Even absent Maizitis's disclaimer (or, likely, due to it), the Complaint, briefs, and record provide no facts or argument whatsoever that bear on the dispositive elements of relevant potential tort or equity actions so as to permit those claims to survive TUV's motion for summary judgment. For example, Maizitis does not address how he was "compelled" to enter into the Agreement with TUV, and the Court cannot permit the case to proceed on the bald assertion alone that Maizitis felt "compelled" to sign the Agreement. Tangwall v. Jablonski, 111 Fed. Appx. 365, 368 (6th Cir. 2004) (citations omitted) ("Bald assertions are insufficient to create a genuine issue of material fact."). Nor has Maizitis provided any facts or argument that would support the contention that TUV owed him a fiduciary duty, interfered with his ability to contract, or defrauded him.
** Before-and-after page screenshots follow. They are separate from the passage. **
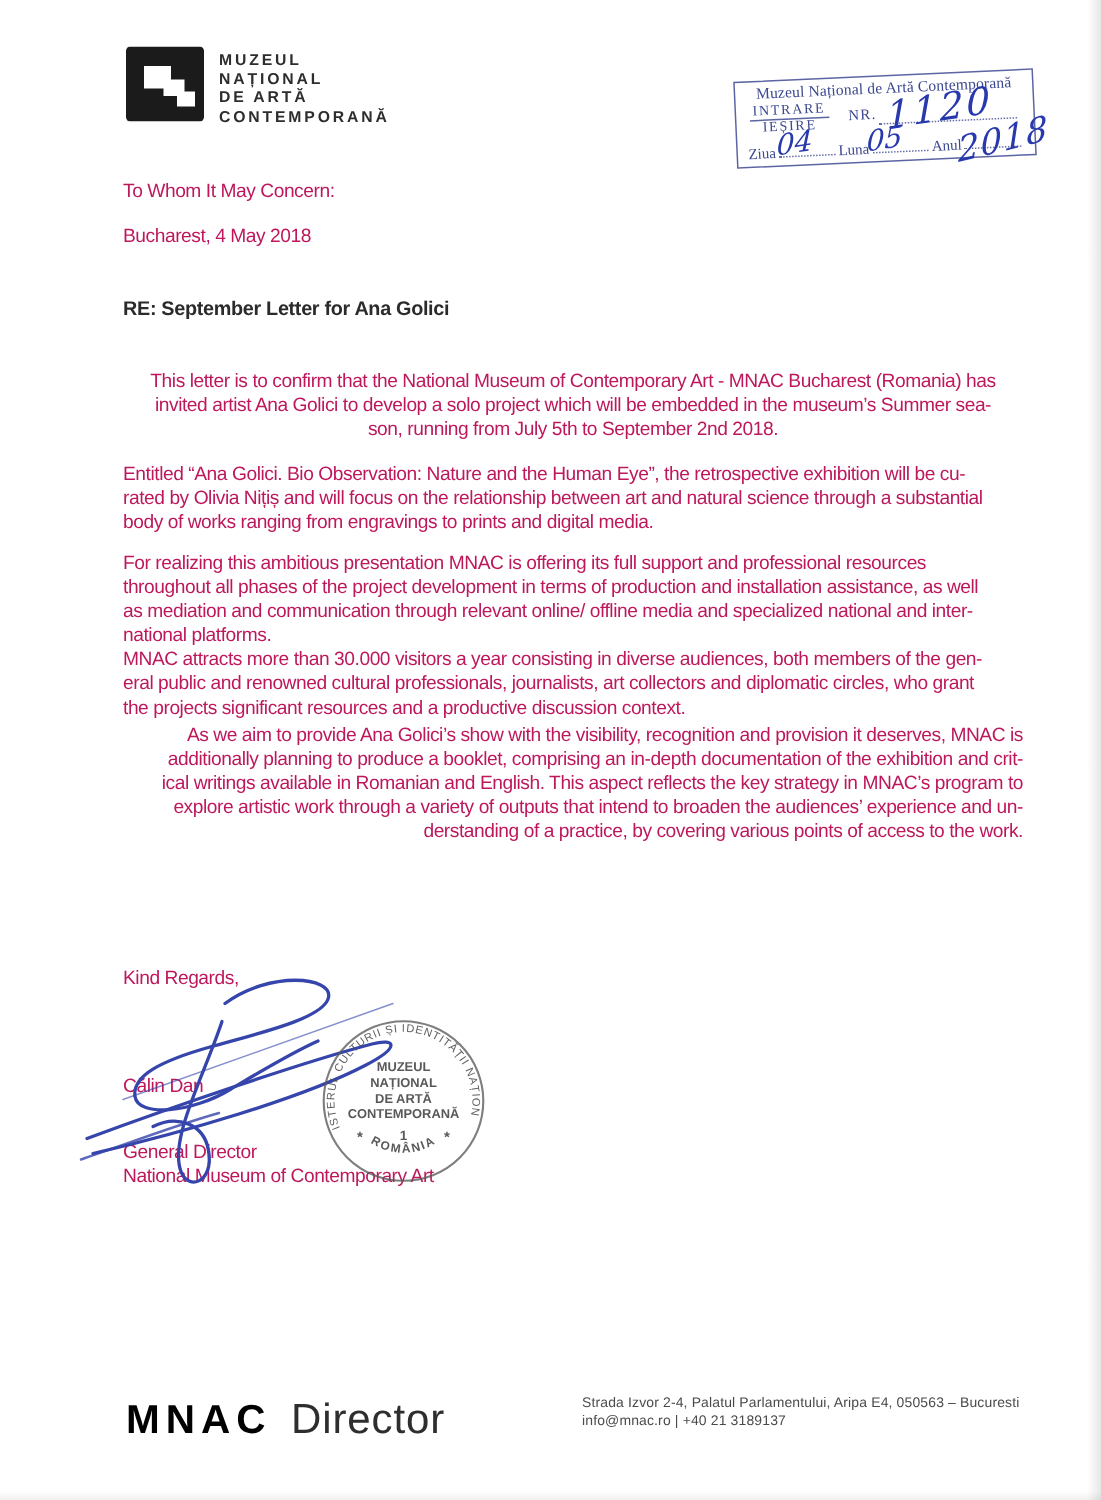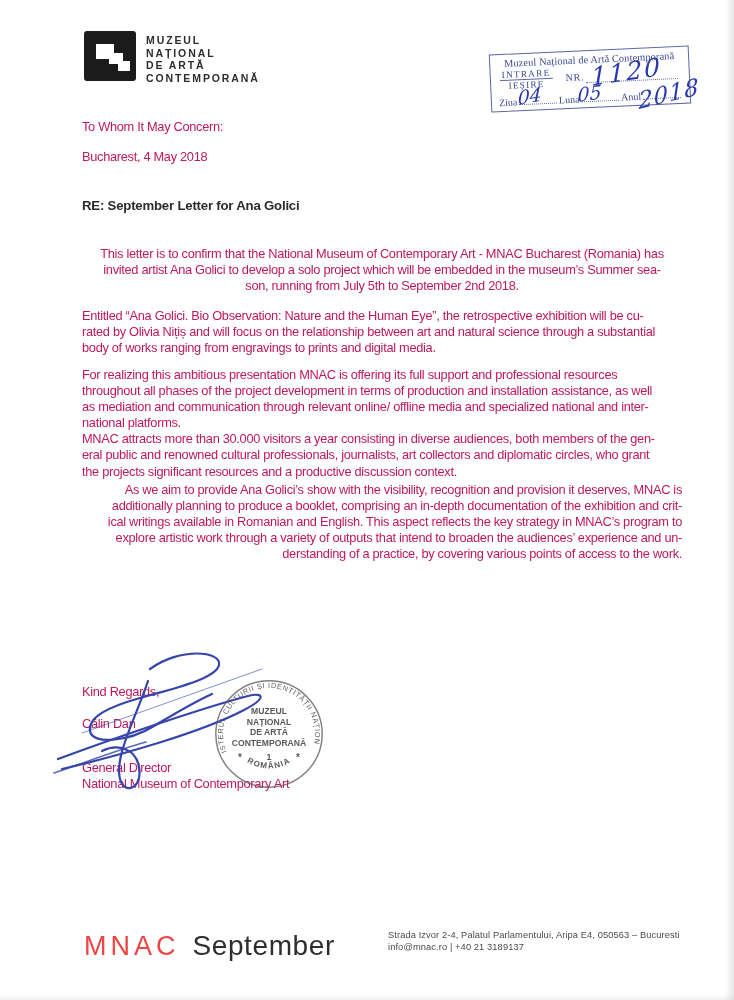--- a/index.html
+++ b/index.html
@@ -36,34 +36,34 @@
   .hand-year { left:146px; top:33px; font-size:23px; transform:rotate(-11deg) skewX(-12deg); letter-spacing:1px;}
 
   
   .tb { position:absolute; left:82px; width:600px; white-space:pre-line;
     font-size:12.8px; letter-spacing:-0.3px; line-height:16.1px; color:#be185d; }
   .salutation { top:119px; }
   .dateline   { top:149px; }
   .subject    { top:198px; font-weight:700; color:#2b2b2b; font-size:13.2px; letter-spacing:-0.2px; }
   .p1 { top:246px;text-align:center; } .p2 { top:308px; } .p3 { top:355px;margin-top:12px; }
   .p4 { top:482px;text-align:right; } .p5 { top:567px; } .p6 { top:626px; }
-  .closing     { top:644px;margin-top:40px; }
+  .closing     { top:644px; }
   .signer-name { top:716px; }
   .signer-title{ top:760px; }
   .signer-org  { top:776px; }
 
   
   .signature { position:absolute; left:52px; top:645px; width:350px; height:160px; }
 
   
   .round-stamp { position:absolute; left:212px; top:677px; width:114px; height:114px; opacity:0.92; }
 
   
   .brand { position:absolute; left:84px; top:930px; display:flex; align-items:baseline; gap:13px; }
-  .brand-bold { font-size:27px; font-weight:400; letter-spacing:4px; color:#ef4444; }
+  .brand-bold { font-size:27px; font-weight:700; letter-spacing:4px; color:#000000; }
   .brand-reg  { font-size:28px; font-weight:400; letter-spacing:0.6px; color:#2e2e2e; }
   .address { position:absolute; left:388px; top:930px; font-size:9.3px; line-height:11.5px;
     color:#4a4a4a; white-space:pre-line; letter-spacing:0.1px; }
 </style>
 </head>
 <body>
 
 <div class="page">
 
   <svg class="logo-mark" viewBox="0 0 52 50">
@@ -158,20 +158,20 @@
       <text x="28" y="84" font-size="10">*</text>
       <text x="86" y="84" font-size="10">*</text>
       <text font-size="8" letter-spacing="1.2" font-weight="700">
         <textPath href="#romPath" startOffset="50%" text-anchor="middle">ROMÂNIA</textPath>
       </text>
     </g>
   </svg>
 
   <div class="brand">
     <span class="brand-bold">MNAC</span>
-    <span class="brand-reg">September</span>
+    <span class="brand-reg">Director</span>
   </div>
   <div class="address">Strada Izvor 2-4, Palatul Parlamentului, Aripa E4, 050563 – Bucuresti
 info@mnac.ro | +40 21 3189137</div>
 
   <div class="scan-edge-right"></div>
   <div class="scan-edge-bottom"></div>
 </div>
 
 </body></html>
Finally, even if Maizitis's complaint adequately alleged a tort (it does not), the record is undisputed that Maizitis signed the Agreement in March of 2000 and did not file suit until February 16, 2005. Any tort claims Maizitis conceivably could have alleged, therefore, would be barred by Ohio's four-year statute of limitations for most tort actions. See Ohio Rev. Code § 2305.09. After examining the briefs and considering the uncontested facts, the Court finds that Maizitis has failed to make a showing sufficient to establish the existence of elements essential to his claims.
III. CONCLUSION.
For the reasons discussed above, TUV's Motion for Summary Judgment (Doc. 22) is GRANTED . This case is hereby DISMISSED in its entirety.